Changing the funding paradigm
The study’s authors said they hope the findings will impact how states will direct opioid settlement funds. One of the ways Heimer said he hopes to see funding directed is to make methadone more accessible.
“We right now have extensive data that suggests that methadone is a better drug than buprenorphine,” he said. “The retention rates, in clinical trials at least, seem to suggest that it’s a little better. The problem with methadone is the delivery system.”
FDA regulations currently limit methadone distribution to a special “closed system” in which only hospital pharmacies and physicians registered with both the FDA and DEA can dispense the drug, according to the National Institutes of Health. Distribution of the drug is further limited by many state governments and, in some cases, also by counties and municipalities.
Heimer also hopes to see access to buprenorphine improve, in part through training providers to talk with patients about medications.

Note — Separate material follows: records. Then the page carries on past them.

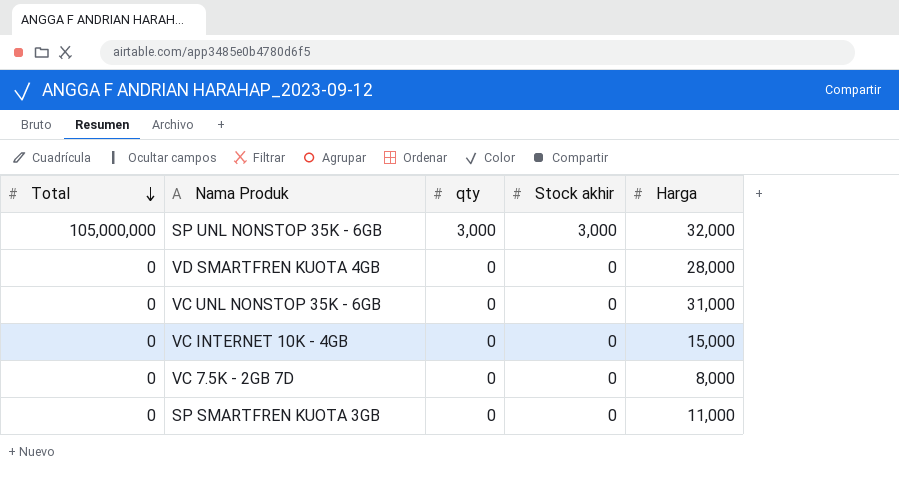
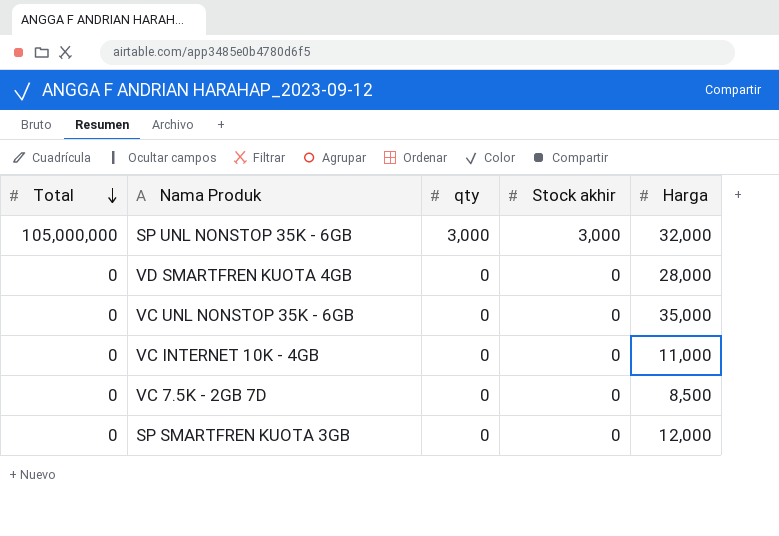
VC UNL NONSTOP 35K - 6GB | Harga: 31,000 -> 35,000
VC INTERNET 10K - 4GB | Harga: 15,000 -> 11,000
VC 7.5K - 2GB 7D | Harga: 8,000 -> 8,500
SP SMARTFREN KUOTA 3GB | Harga: 11,000 -> 12,000

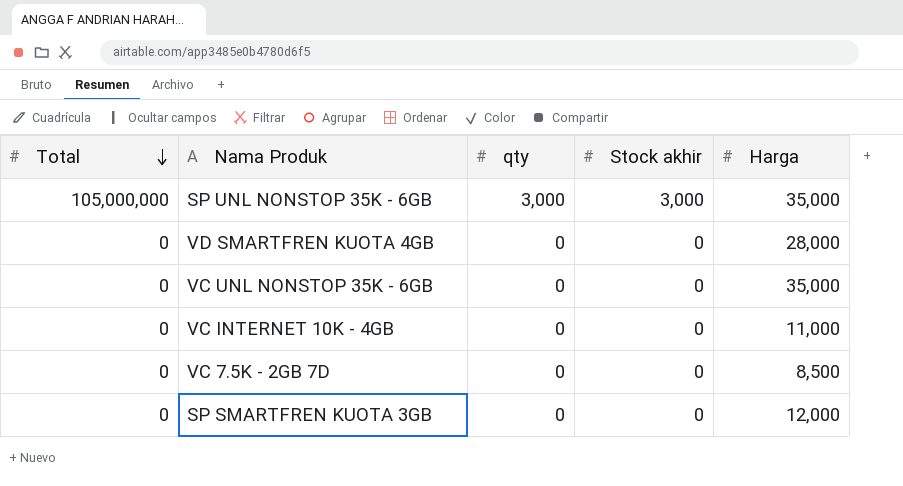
SP UNL NONSTOP 35K - 6GB | Harga: 32,000 -> 35,000

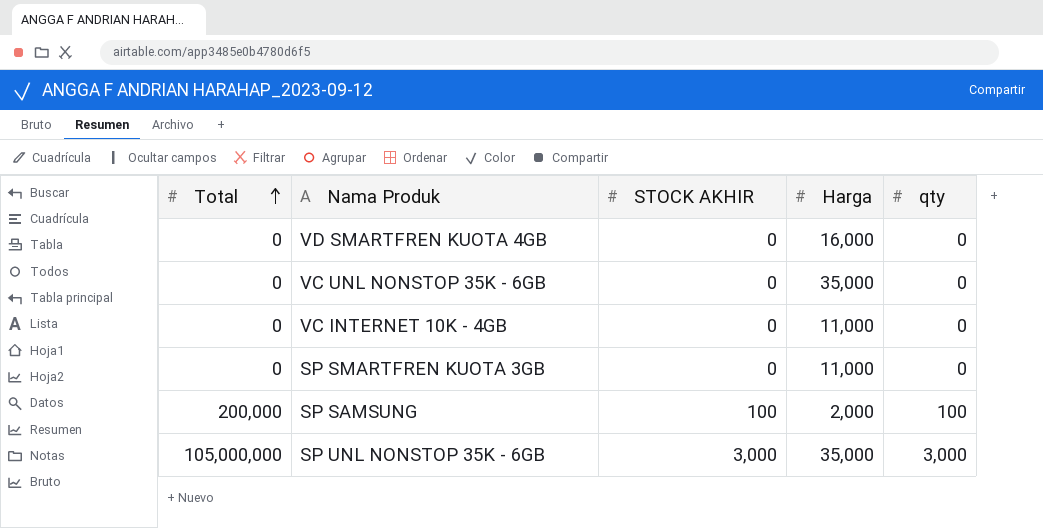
row order: Total descending -> Total ascending
column name: Stock akhir -> STOCK AKHIR
column qty | position: 3 -> 5
row VC 7.5K - 2GB 7D: 0 | 0 | 0 | 8,500 -> none
VD SMARTFREN KUOTA 4GB | Harga: 28,000 -> 16,000
SP SMARTFREN KUOTA 3GB | Harga: 12,000 -> 11,000
row SP SAMSUNG: none -> 200,000 | 100 | 2,000 | 100

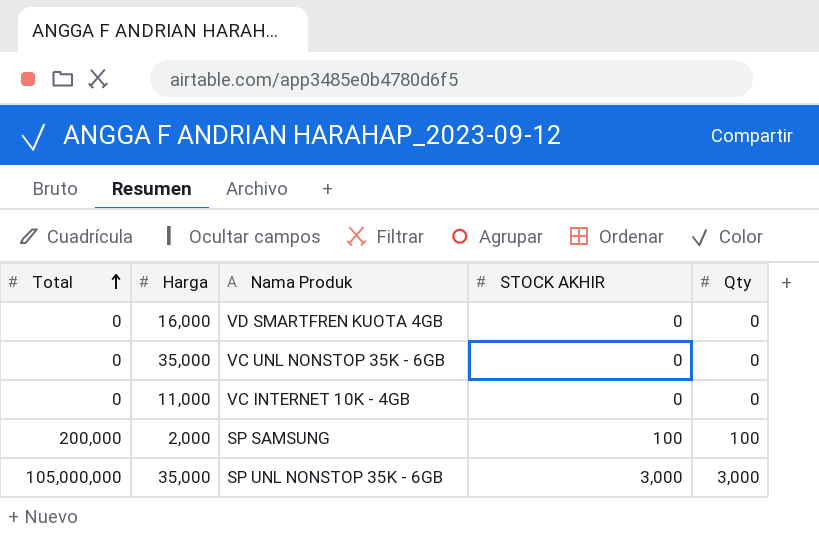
column Harga | position: 4 -> 2
column name: qty -> Qty
row SP SMARTFREN KUOTA 3GB: 0 | 0 | 11,000 | 0 -> none

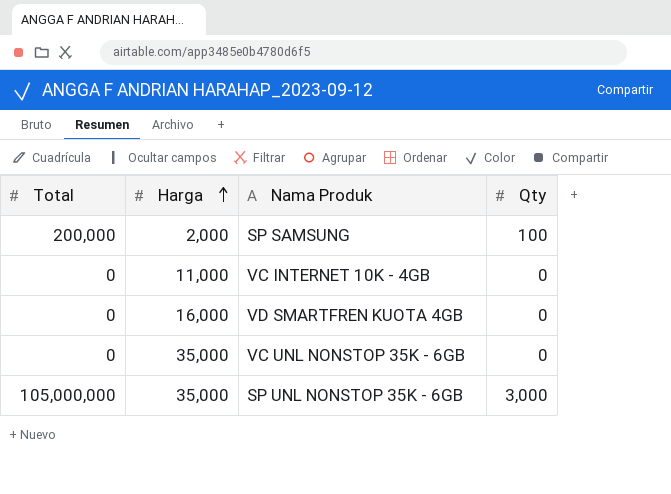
row order: Total ascending -> Harga ascending
column STOCK AKHIR | position: 4 -> none

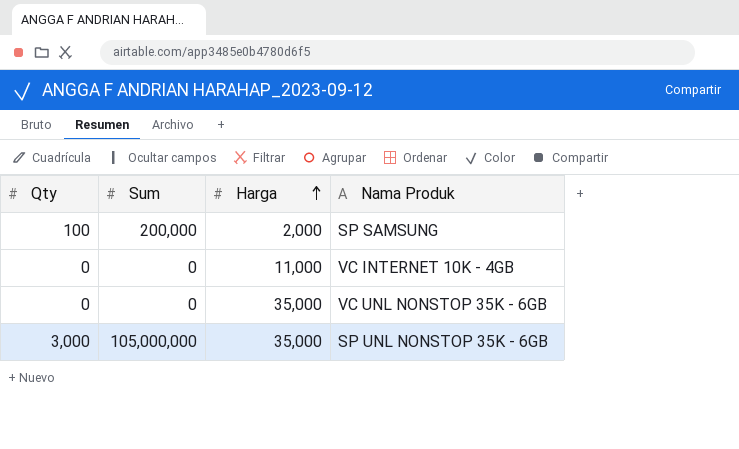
column Qty | position: 4 -> 1
column name: Total -> Sum
row VD SMARTFREN KUOTA 4GB: 0 | 16,000 | 0 -> none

“We have to find ways to get more people willing to prescribe buprenorphine at therapeutically appropriate doses, which in the fentanyl era is probably 16 to 24 and maybe even 32 milligrams a day,” Heimer said. “We have to stop treatment programs from thinking that getting people to stop their medications is an appropriate form of therapy. That should only be a very carefully considered conversation between a knowledgeable prescriber and a patient to alert the patient to the downsides of terminating their medication.”
Strong suggests state and federal funding for abstinence-based programs should be greatly reduced.
“Today, we see millions of dollars going to recovery programs that deny patients who use suboxone and promote outdated, stigmatizing practices,” she said. “We believe this is cause for alarm, both because we are not going to fix our nation’s pressing societal problems this way, and because we’re spending precious public resources that actually make things worse.”
Others suggest that abstinence-based treatment still has its place.
Cooper Zelnick, Groups Recover Together’s chief revenue officer, said that while medications are the most effective method for reducing deaths relating to OUD, other treatment methods should still be available.
Groups Recover Together is an OUD treatment provider that leverages buprenorphine and group therapy to promote members’ recovery through in-person or virtual care models.
“While we strongly believe in MOUDs (medications for opioid use disorder) for treating OUD, we also believe that there is a place for inpatient and/or abstinence-based care within the continuum, and we wish to emphasize that the answer, especially given ongoing access gaps, is not to reduce utilization of any one modality, but rather to increase coordination across the continuum,” Zelnick told BHB in an email.
Heimer suggests that more people in remission from OUD who take medication for the disorder should come forward to help reduce stigma.
“We need those people to be more vocal about what’s worked for them and why it’s worked for them,” he said. “The data are so clear that the medications are superior to abstinence-based treatment. That’s not a question. What we need are the anecdotes and stories from people who succeeded. I tell my students that while the plural of anecdote is not data, the plural of anecdote is often policy.”